Work order: With the line containing "shipping: 12.99 -> 16.56" as the start and the line containing "Gingham Shirt - S/M" as the end, transcribe that span of the entries below exactly, including both.

= Beginning of Section =

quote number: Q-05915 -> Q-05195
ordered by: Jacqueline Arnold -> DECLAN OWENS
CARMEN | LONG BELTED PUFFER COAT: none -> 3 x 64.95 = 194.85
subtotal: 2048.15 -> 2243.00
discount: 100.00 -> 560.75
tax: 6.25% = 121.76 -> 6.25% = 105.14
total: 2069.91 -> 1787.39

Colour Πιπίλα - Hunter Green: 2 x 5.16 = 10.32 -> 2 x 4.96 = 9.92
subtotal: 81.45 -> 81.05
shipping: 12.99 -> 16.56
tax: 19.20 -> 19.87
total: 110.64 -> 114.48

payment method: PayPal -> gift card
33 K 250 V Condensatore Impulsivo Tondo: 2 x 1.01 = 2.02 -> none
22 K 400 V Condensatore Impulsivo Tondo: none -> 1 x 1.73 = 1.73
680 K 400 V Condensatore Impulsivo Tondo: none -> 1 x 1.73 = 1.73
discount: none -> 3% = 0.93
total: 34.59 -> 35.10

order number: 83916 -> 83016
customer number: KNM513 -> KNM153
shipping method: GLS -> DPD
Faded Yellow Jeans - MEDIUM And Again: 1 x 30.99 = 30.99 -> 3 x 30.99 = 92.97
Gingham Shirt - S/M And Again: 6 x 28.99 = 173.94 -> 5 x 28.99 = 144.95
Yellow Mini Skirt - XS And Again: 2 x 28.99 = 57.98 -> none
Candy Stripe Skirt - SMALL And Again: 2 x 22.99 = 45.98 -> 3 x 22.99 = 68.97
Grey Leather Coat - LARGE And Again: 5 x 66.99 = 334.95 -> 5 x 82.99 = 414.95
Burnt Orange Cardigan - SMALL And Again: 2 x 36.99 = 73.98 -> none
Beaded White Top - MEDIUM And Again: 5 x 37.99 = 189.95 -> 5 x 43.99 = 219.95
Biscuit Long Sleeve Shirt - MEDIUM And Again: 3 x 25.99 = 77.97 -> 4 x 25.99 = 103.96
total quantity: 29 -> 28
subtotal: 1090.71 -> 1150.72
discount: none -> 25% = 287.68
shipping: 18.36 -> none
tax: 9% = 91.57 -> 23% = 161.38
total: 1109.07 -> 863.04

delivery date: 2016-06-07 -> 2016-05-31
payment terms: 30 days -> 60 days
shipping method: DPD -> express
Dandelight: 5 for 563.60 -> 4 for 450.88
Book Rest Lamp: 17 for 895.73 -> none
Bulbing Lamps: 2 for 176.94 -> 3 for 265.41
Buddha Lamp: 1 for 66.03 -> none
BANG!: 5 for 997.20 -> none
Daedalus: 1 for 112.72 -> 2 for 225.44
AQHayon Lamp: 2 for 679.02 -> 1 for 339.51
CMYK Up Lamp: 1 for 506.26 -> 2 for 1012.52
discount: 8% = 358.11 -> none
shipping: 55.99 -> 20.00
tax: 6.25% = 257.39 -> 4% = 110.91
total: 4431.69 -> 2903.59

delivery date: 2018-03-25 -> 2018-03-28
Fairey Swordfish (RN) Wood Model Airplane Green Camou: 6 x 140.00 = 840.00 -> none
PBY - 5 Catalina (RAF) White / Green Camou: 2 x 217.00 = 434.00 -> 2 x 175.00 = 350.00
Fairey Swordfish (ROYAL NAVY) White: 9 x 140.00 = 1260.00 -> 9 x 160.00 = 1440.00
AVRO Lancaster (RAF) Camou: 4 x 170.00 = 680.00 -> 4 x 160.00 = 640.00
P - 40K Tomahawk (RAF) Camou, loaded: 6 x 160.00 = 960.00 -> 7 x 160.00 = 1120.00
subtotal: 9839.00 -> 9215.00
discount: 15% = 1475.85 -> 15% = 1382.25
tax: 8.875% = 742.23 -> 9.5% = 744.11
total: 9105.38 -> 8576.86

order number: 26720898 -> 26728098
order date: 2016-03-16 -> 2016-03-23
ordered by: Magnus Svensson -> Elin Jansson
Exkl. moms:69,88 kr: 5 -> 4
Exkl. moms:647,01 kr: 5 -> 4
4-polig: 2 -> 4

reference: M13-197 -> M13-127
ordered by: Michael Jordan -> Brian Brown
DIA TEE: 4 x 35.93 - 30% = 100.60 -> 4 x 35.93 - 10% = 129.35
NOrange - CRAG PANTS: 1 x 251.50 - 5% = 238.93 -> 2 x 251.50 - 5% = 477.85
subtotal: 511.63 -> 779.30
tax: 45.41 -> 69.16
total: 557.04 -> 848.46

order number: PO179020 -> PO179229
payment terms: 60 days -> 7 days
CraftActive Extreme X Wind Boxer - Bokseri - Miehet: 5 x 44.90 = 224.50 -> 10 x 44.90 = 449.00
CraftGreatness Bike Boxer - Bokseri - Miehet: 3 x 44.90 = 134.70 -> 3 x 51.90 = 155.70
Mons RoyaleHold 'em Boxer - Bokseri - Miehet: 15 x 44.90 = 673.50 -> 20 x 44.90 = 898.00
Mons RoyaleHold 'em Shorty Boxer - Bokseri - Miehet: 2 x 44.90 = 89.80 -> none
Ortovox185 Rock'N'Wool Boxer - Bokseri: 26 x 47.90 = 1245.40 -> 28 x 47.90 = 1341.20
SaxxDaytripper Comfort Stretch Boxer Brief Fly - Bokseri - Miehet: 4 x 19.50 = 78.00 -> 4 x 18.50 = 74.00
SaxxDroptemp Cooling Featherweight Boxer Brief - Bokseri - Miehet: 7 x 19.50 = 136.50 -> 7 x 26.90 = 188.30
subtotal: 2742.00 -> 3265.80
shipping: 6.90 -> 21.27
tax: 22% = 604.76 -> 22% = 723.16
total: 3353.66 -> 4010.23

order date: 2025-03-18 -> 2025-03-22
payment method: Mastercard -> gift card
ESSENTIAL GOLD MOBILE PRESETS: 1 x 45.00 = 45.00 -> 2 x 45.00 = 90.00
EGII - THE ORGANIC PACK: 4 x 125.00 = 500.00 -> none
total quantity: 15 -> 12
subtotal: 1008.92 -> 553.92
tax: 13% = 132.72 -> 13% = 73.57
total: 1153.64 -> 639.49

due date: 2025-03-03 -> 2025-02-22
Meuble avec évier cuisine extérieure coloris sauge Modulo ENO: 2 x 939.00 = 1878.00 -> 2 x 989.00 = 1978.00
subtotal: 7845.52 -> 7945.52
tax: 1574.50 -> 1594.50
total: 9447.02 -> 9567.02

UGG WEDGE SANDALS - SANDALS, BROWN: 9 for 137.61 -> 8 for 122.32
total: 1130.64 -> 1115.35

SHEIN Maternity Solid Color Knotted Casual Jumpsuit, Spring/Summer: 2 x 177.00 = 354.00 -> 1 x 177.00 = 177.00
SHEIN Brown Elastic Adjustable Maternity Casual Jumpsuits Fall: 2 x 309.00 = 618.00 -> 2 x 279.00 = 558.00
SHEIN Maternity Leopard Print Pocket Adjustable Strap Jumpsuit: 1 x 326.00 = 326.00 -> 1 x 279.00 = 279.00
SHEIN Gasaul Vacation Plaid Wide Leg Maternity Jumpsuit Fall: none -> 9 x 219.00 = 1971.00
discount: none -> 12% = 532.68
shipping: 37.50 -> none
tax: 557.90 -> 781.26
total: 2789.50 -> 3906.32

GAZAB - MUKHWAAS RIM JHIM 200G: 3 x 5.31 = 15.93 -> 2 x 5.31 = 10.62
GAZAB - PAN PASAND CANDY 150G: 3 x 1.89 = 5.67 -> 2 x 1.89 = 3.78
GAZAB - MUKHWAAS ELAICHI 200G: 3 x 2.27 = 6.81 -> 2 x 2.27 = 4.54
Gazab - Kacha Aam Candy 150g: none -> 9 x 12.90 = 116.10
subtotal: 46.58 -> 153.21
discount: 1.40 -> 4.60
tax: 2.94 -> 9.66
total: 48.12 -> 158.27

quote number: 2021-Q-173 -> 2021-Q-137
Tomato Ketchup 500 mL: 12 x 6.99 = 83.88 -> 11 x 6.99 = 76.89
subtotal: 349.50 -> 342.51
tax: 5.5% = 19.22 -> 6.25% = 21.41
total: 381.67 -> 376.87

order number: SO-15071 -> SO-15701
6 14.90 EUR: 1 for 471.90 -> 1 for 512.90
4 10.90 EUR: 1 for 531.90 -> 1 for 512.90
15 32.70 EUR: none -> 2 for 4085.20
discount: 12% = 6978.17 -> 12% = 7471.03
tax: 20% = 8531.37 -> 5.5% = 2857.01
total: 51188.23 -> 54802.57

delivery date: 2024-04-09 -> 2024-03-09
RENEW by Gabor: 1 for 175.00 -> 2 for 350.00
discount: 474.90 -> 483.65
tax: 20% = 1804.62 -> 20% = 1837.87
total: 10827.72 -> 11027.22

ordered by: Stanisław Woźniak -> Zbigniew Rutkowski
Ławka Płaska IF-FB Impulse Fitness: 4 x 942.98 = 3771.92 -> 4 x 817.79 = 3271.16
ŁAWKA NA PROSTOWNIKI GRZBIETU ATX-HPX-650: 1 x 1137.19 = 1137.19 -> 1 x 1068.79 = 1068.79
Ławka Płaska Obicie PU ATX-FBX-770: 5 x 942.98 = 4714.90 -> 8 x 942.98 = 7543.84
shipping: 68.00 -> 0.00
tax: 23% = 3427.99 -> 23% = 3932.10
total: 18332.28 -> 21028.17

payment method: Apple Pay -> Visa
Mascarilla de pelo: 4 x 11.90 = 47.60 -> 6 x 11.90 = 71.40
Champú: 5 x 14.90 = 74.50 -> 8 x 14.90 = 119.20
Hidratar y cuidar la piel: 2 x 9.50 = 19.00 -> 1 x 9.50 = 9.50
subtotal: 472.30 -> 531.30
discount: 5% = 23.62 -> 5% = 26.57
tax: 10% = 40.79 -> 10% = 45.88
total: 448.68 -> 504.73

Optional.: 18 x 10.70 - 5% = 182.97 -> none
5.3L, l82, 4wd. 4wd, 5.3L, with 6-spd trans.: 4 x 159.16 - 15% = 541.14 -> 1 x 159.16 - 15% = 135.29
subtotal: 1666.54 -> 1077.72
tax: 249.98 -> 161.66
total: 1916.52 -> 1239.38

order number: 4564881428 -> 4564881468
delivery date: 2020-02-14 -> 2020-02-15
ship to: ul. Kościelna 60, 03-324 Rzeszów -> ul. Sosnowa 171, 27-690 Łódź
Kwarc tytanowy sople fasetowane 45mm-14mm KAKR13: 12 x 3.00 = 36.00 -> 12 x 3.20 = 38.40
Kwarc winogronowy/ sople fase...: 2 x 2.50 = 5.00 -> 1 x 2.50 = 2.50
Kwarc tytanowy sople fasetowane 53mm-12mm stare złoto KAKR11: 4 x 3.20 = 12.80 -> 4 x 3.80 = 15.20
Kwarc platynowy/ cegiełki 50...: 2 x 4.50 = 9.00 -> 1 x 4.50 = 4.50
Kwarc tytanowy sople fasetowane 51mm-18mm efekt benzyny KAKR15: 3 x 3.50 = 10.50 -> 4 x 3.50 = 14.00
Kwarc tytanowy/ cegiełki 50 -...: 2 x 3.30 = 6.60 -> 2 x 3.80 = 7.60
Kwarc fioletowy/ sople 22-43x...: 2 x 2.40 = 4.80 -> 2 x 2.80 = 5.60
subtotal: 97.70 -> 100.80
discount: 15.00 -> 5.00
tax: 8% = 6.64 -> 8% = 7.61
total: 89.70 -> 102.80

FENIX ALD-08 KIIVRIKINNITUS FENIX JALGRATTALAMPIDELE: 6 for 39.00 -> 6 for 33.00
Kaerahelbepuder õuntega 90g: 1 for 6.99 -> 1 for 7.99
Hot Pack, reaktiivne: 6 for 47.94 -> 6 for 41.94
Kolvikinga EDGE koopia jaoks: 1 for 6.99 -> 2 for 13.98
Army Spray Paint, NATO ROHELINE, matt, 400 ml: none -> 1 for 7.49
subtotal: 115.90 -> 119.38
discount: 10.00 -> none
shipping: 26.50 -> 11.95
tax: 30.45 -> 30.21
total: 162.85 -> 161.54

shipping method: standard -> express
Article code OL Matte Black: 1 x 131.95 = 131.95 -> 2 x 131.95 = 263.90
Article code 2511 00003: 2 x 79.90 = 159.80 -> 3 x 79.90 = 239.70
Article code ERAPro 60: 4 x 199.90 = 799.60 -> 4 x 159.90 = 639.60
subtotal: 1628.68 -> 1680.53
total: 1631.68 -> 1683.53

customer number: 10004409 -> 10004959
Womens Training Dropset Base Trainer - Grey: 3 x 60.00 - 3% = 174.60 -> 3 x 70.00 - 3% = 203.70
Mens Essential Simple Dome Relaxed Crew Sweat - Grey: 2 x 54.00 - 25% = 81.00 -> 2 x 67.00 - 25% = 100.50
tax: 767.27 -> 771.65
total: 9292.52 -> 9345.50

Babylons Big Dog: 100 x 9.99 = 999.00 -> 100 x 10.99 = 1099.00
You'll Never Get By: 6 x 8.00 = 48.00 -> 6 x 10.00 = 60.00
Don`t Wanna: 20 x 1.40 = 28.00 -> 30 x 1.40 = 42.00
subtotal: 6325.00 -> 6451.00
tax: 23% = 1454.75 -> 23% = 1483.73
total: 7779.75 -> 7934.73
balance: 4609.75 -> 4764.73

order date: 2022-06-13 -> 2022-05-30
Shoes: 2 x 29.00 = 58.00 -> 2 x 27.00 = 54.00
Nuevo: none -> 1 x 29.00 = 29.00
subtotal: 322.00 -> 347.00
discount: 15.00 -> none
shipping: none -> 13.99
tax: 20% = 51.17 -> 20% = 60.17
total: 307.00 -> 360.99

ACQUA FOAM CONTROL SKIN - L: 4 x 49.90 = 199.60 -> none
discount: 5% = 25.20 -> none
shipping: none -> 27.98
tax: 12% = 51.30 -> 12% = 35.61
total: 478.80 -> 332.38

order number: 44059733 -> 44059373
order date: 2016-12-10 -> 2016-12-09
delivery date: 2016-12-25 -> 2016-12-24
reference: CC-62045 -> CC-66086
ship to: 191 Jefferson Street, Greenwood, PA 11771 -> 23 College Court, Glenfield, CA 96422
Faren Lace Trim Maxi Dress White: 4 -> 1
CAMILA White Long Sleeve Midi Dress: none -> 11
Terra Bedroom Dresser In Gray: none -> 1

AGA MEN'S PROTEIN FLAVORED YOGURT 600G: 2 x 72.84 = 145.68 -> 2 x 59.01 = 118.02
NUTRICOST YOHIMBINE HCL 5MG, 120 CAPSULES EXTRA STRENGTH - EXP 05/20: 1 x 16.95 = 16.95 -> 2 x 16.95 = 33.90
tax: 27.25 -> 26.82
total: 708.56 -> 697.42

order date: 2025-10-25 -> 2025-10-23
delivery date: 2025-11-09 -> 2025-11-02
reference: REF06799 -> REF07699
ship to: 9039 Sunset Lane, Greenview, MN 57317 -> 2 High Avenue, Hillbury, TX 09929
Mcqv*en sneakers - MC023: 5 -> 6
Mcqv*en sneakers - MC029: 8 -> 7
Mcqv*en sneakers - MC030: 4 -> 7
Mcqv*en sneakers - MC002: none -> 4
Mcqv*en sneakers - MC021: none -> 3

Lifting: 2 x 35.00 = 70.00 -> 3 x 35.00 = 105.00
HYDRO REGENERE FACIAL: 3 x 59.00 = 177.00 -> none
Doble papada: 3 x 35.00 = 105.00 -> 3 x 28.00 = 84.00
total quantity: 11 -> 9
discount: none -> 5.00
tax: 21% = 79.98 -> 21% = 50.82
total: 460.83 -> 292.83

= End of Section =

The answer:
shipping: 12.99 -> 16.56
tax: 19.20 -> 19.87
total: 110.64 -> 114.48

payment method: PayPal -> gift card
33 K 250 V Condensatore Impulsivo Tondo: 2 x 1.01 = 2.02 -> none
22 K 400 V Condensatore Impulsivo Tondo: none -> 1 x 1.73 = 1.73
680 K 400 V Condensatore Impulsivo Tondo: none -> 1 x 1.73 = 1.73
discount: none -> 3% = 0.93
total: 34.59 -> 35.10

order number: 83916 -> 83016
customer number: KNM513 -> KNM153
shipping method: GLS -> DPD
Faded Yellow Jeans - MEDIUM And Again: 1 x 30.99 = 30.99 -> 3 x 30.99 = 92.97
Gingham Shirt - S/M And Again: 6 x 28.99 = 173.94 -> 5 x 28.99 = 144.95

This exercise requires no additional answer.